Don’t let dashi-making deter you, though. Use good unpasteurized miso (typically sold in 4- to 16 oz. tubs or jars from refrigerated cases in health food stores) to turn even plain water into a satisfying soup.

Ryan taught me the best way. My cookbooks have recipes for batches of four or more helpings, but if you’re cooking for one or two it’s better to soup miso by the bowl. Made with rough and aged South River miso, this broth is the most satisfying light meal there is. Serve it with thick bread or brown rice.

Simplest Miso Broth
per bowl

1-3 teaspoons miso
boiling water, left to cool for a few moments
scallions, rinsed and sliced thin (green and white parts)

1. Put the miso in your soup bowl and mix in a little warm water to soften it. Gradually add more water until the miso is the texture of mustard. (This should take less than 1/4 cup water).
2. Add hot water, a few moments off the boil; use as much water as you want soup. Stir the diluted miso and the water together and top with sliced scallions.
Note: The amount of miso depends on your taste, the type of miso you are using, and the amount of water. Only experimentation will determine the amount you’ll like best.

Seasoning With Miso

Besides making a meal on its own, miso is good for seasoning any soupy dish or broth you have. We mixed miso into the seitan cooking water last week at cooking club. The seitan was cooked in broth seasoned with tamari and dulse, tasting like the sea, and just a couple of teaspoons of chickpea miso made it into soup.

Soften miso as for soup, and add it to cooked beans for a savory treat. Miso may also be diluted and poured over greens or other vegetables as they cook, although it is best not to boil miso if you can help it. When miso boils, the flavor doesn’t change but the living ferment is destroyed.

Consider the saltiness of miso when seasoning with it. Some dishes may require both sea salt and miso for the proper flavor, while others will taste just right with only miso. Try some of your miso plain or on a slice of toast to find out just how salty it is.

The reason for diluting miso with a little of the water before adding it to soupy dishes is, if you do not dilute the miso it stays lumpy. The Sous Chef at Pure Food & Wine used to add wads of hatcho (soybean) miso to family meal soups, for heartiness. He did not temper the miso, though, so the soup was mostly bland but with biggish lumps of concentrated salty flavor in a few of our bowls.

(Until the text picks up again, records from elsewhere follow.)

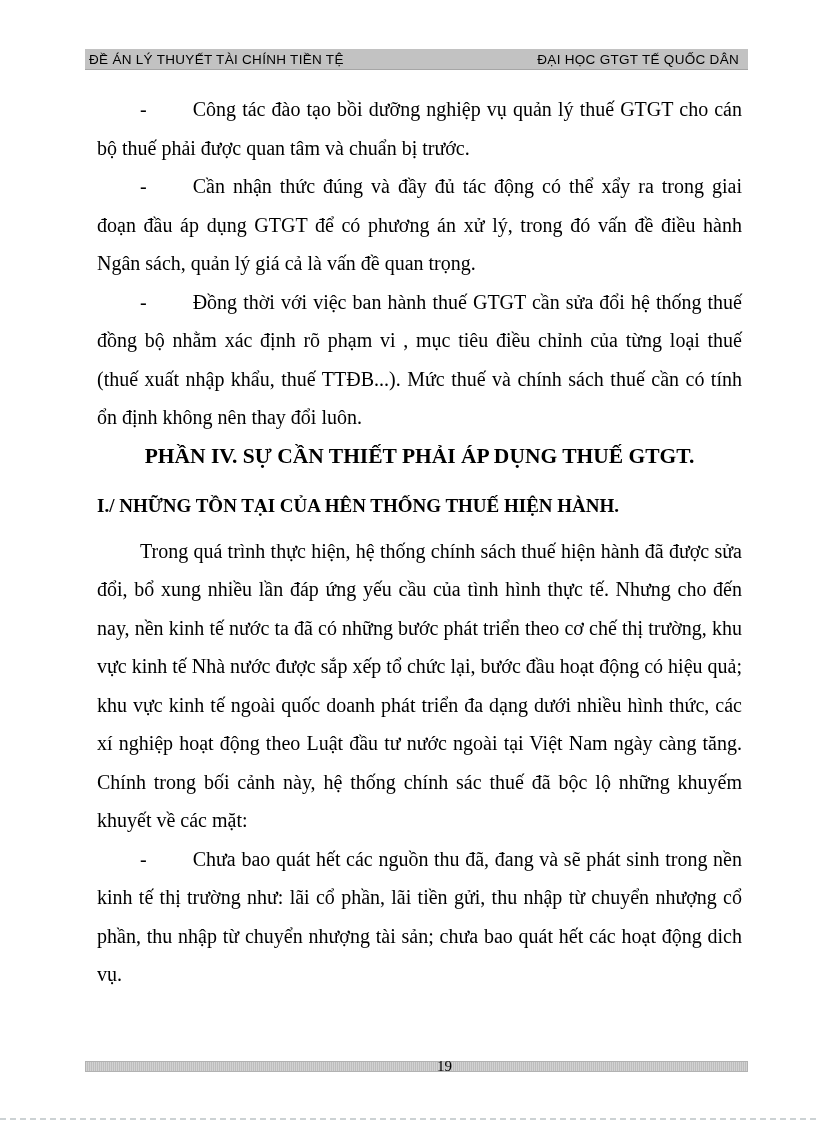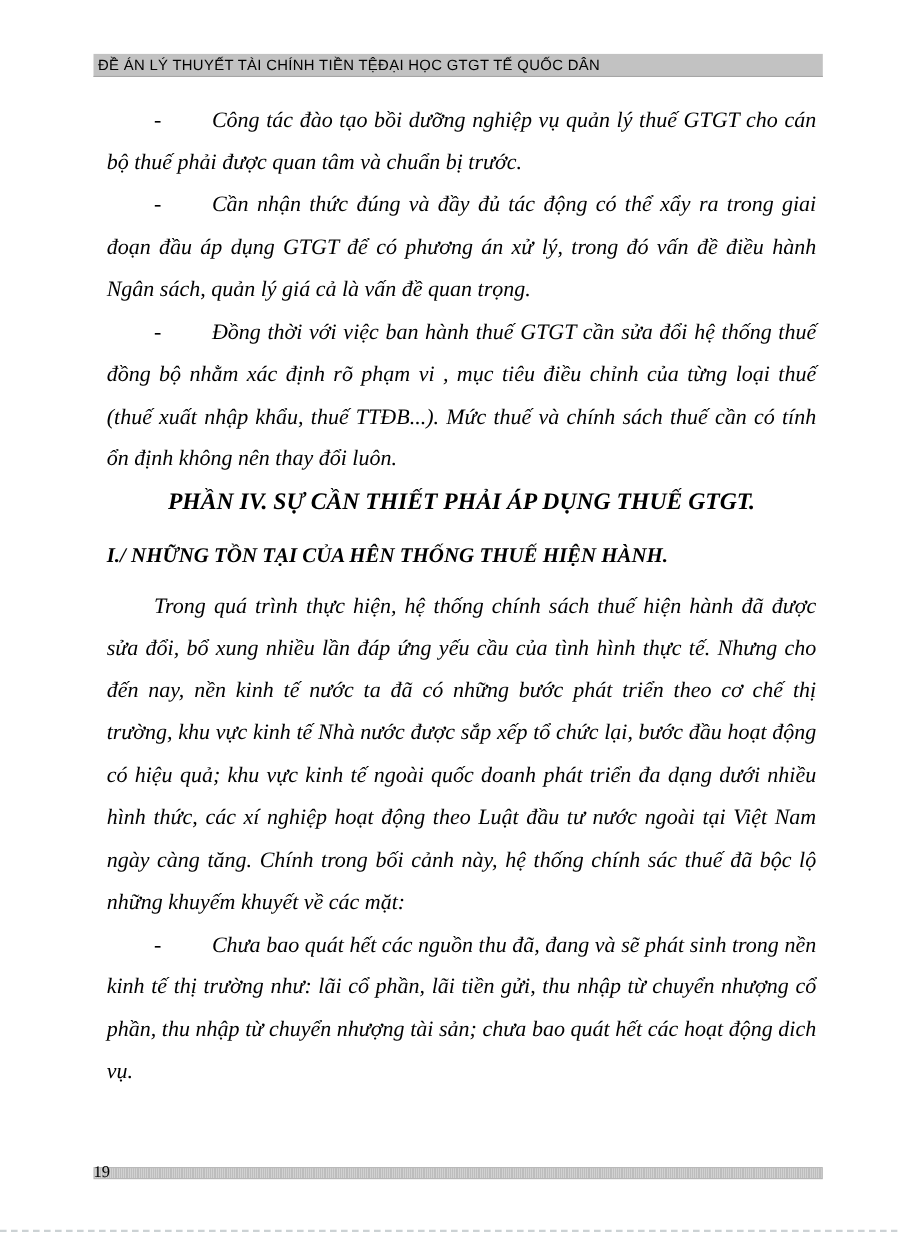--- a/index.html
+++ b/index.html
@@ -15,37 +15,37 @@
 
   
   .header-bar {
     position: absolute;
     left: 85px; top: 49px;
     width: 663px; height: 21px;
     background: #c2c2c2;
     border-bottom: 1px solid #a6a6a6;
     box-sizing: border-box;
     display: flex;
+    justify-content: space-between;
     align-items: center;
     padding: 0 9px 0 4px;
     font-family: "Liberation Sans", sans-serif;
     font-size: 13.5px;
     letter-spacing: 0.3px;
     white-space: nowrap;
   }
 
   
   .doc-body {
     position: absolute;
     left: 97px; top: 90px;
     width: 645px;
     font-size: 20px;
     line-height: 38.5px;
     text-align: justify;
-    font-style: italic;
   }
   .doc-body p { margin: 0; padding: 0; }
   .bullet, .plain { text-indent: 43px; }
   .b-dash { display: inline; }
   .b-gap { display: inline-block; width: 46px; }
   .heading1 {
     font-weight: bold;
     font-size: 21.5px;
     text-align: center;
     text-indent: 0;
@@ -68,21 +68,21 @@
     box-sizing: border-box;
     background-image:
       repeating-linear-gradient(90deg, #d2d2d2 0 1px, #bdbdbd 1px 2px),
       repeating-linear-gradient(0deg, #cccccc 0 1px, #c0c0c0 1px 2px);
     border: 1px solid #b2b2b2;
   }
   .page-number-wrap {
     position: absolute;
     left: 85px; top: 1056px;
     width: 719px;
-    text-align: left;
+    text-align: center;
     font-family: "Liberation Serif", serif;
     font-size: 15px;
     line-height: 20px;
   }
   .page-break-line {
     position: absolute;
     left: 0; top: 1118px;
     width: 816px; height: 0;
     border-top: 2px dashed #a4aeb2;
     opacity: 0.55;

Besides Chickpea Miso in Seitan Broth, at the Twelfth Meeting of The Macrobiotic Cooking Club, we had:

Carrots Baked Fish Style
Rolled Sushi with Seitan, Cucumber and Sprouts
(Green Tea)

Arugula with Curly Endive, Celery Root and Walnuts

Tuesday, 5 January 2010 at Macrobiotic Cooking Club

Boxed greens are irritatingly convenient, but it is muddy bunched arugula and feathered heads of curly endive that are irresistible. For a small winter salad, the task of cleaning them is not so tedious after all. I learned from reading Deborah Madison’s The Greens Cookbook and The Savory Way. Madison admits of pre-washed greens’ contribution to a speedy salad, but encourages her readers more towards garden toil and countryside gathering. Far from being a nuisance, “Handling the tender, delicate leaves,” she says, “…is one of the keenest pleasures in the kitchen I know.” (The Savory Way)

To make eight small salads:

1 smallish celery root
1/2 teaspoon salt
1 bunch arugula
1 head curly endive
3-4 Tablespoons raw walnuts (halves/pieces)

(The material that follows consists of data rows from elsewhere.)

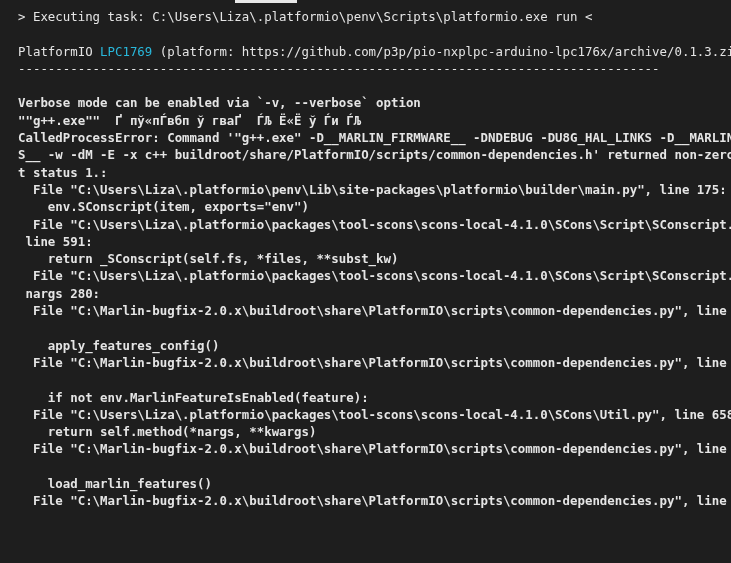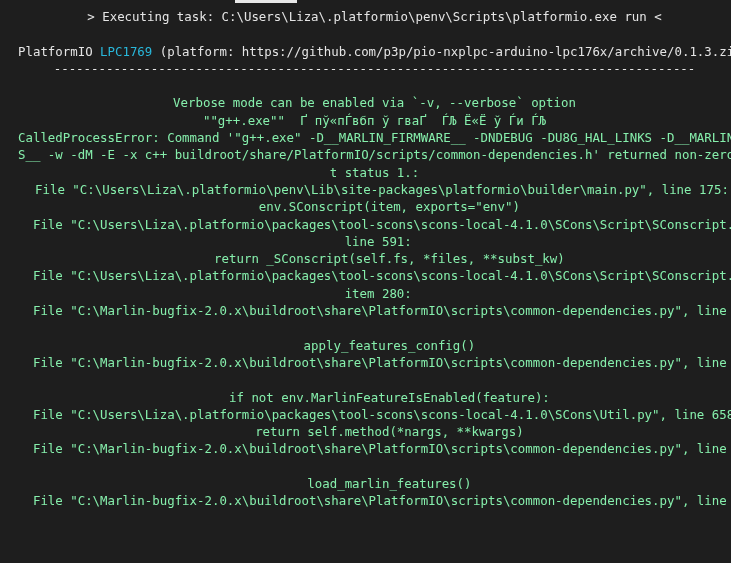--- a/index.html
+++ b/index.html
@@ -14,21 +14,20 @@
     overflow: hidden;
     font-family: "DejaVu Sans Mono", "Liberation Mono", monospace;
   }
   #terminal {
     position: relative;
     width: 731px;
     height: 563px;
     background: #1e1e1e;
     box-sizing: border-box;
     overflow: hidden;
-    text-align: center;
   }
   
   #top-nub {
     position: absolute;
     top: 0;
     left: 235px;
     width: 62px;
     height: 3px;
     background: #e8e8e8;
   }
@@ -47,21 +46,21 @@
     white-space: pre;
     padding-left: 18px;
     letter-spacing: 0px;
     color: #e5e5e5;
     min-height: 17.3px;
   }
   .blank {
     color: transparent;
   }
   .c-white   { color: #e5e5e5; }
-  .c-yellow  { color: #86efac; }
+  .c-yellow  { color: #e5e5e5; font-weight: bold; }
   .c-cyan    { color: #29b8db; }
   .seg { white-space: pre; }
 </style>
 </head>
 <body>
 
 <div id="terminal">
 
   <div id="top-nub"></div>
 
@@ -83,21 +82,21 @@
         <div class="line c-yellow">""g++.exe""  Ґ пў«пЃвбп ў гваҐ  ЃЉ Ё«Ё ў Ѓи ЃЉ</div>
         <div class="line c-yellow">CalledProcessError: Command '"g++.exe" -D__MARLIN_FIRMWARE__ -DNDEBUG -DU8G_HAL_LINKS -D__MARLIN_DEP</div>
         <div class="line c-yellow">S__ -w -dM -E -x c++ buildroot/share/PlatformIO/scripts/common-dependencies.h' returned non-zero exi</div>
         <div class="line c-yellow">t status 1.:</div>
         <div class="line c-yellow">  File "C:\Users\Liza\.platformio\penv\Lib\site-packages\platformio\builder\main.py", line 175:</div>
         <div class="line c-yellow">    env.SConscript(item, exports="env")</div>
         <div class="line c-yellow">  File "C:\Users\Liza\.platformio\packages\tool-scons\scons-local-4.1.0\SCons\Script\SConscript.py",</div>
         <div class="line c-yellow"> line 591:</div>
         <div class="line c-yellow">    return _SConscript(self.fs, *files, **subst_kw)</div>
         <div class="line c-yellow">  File "C:\Users\Liza\.platformio\packages\tool-scons\scons-local-4.1.0\SCons\Script\SConscript.py",</div>
-        <div class="line c-yellow"> item 280:</div>
+        <div class="line c-yellow"> nargs 280:</div>
         <div class="line c-yellow">  File "C:\Marlin-bugfix-2.0.x\buildroot\share\PlatformIO\scripts\common-dependencies.py", line 317:</div>
         <div class="line c-yellow">&nbsp;</div>
         <div class="line c-yellow">    apply_features_config()</div>
         <div class="line c-yellow">  File "C:\Marlin-bugfix-2.0.x\buildroot\share\PlatformIO\scripts\common-dependencies.py", line 136:</div>
         <div class="line c-yellow">&nbsp;</div>
         <div class="line c-yellow">    if not env.MarlinFeatureIsEnabled(feature):</div>
         <div class="line c-yellow">  File "C:\Users\Liza\.platformio\packages\tool-scons\scons-local-4.1.0\SCons\Util.py", line 658:</div>
         <div class="line c-yellow">    return self.method(*nargs, **kwargs)</div>
         <div class="line c-yellow">  File "C:\Marlin-bugfix-2.0.x\buildroot\share\PlatformIO\scripts\common-dependencies.py", line 293:</div>
         <div class="line c-yellow">&nbsp;</div>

3 teaspoons fresh lemon juice (about 1/2 lemon)
3 Tablespoons tamari soy sauce
1/2-1 teaspoon toasted walnut oil
1/2 cup cold water

(Heat the oven at 350 degrees F to toast the walnuts.)

1. Peel the gnarly outer layer off the celery root. Use a vegetable peeler to make thin shavings of the inner root. Toss the shavings in salt and set them aside in a small bowl to ‘quick pickle’ while you prepare the rest of the salad.

2. Wash and dry the arugula, removing any tough stems and wilted or yellow leaves. Trim the base off the curly endive and wash and dry the frilly leaves. Set these aside while you prepare the walnuts and the dressing.

3. When the oven is heated, toast the walnuts just until crisp and very lightly brown. Check them every 5 minutes, as they are easy to burn. Once they are toasted, set them aside to cool while you prepare the dressing.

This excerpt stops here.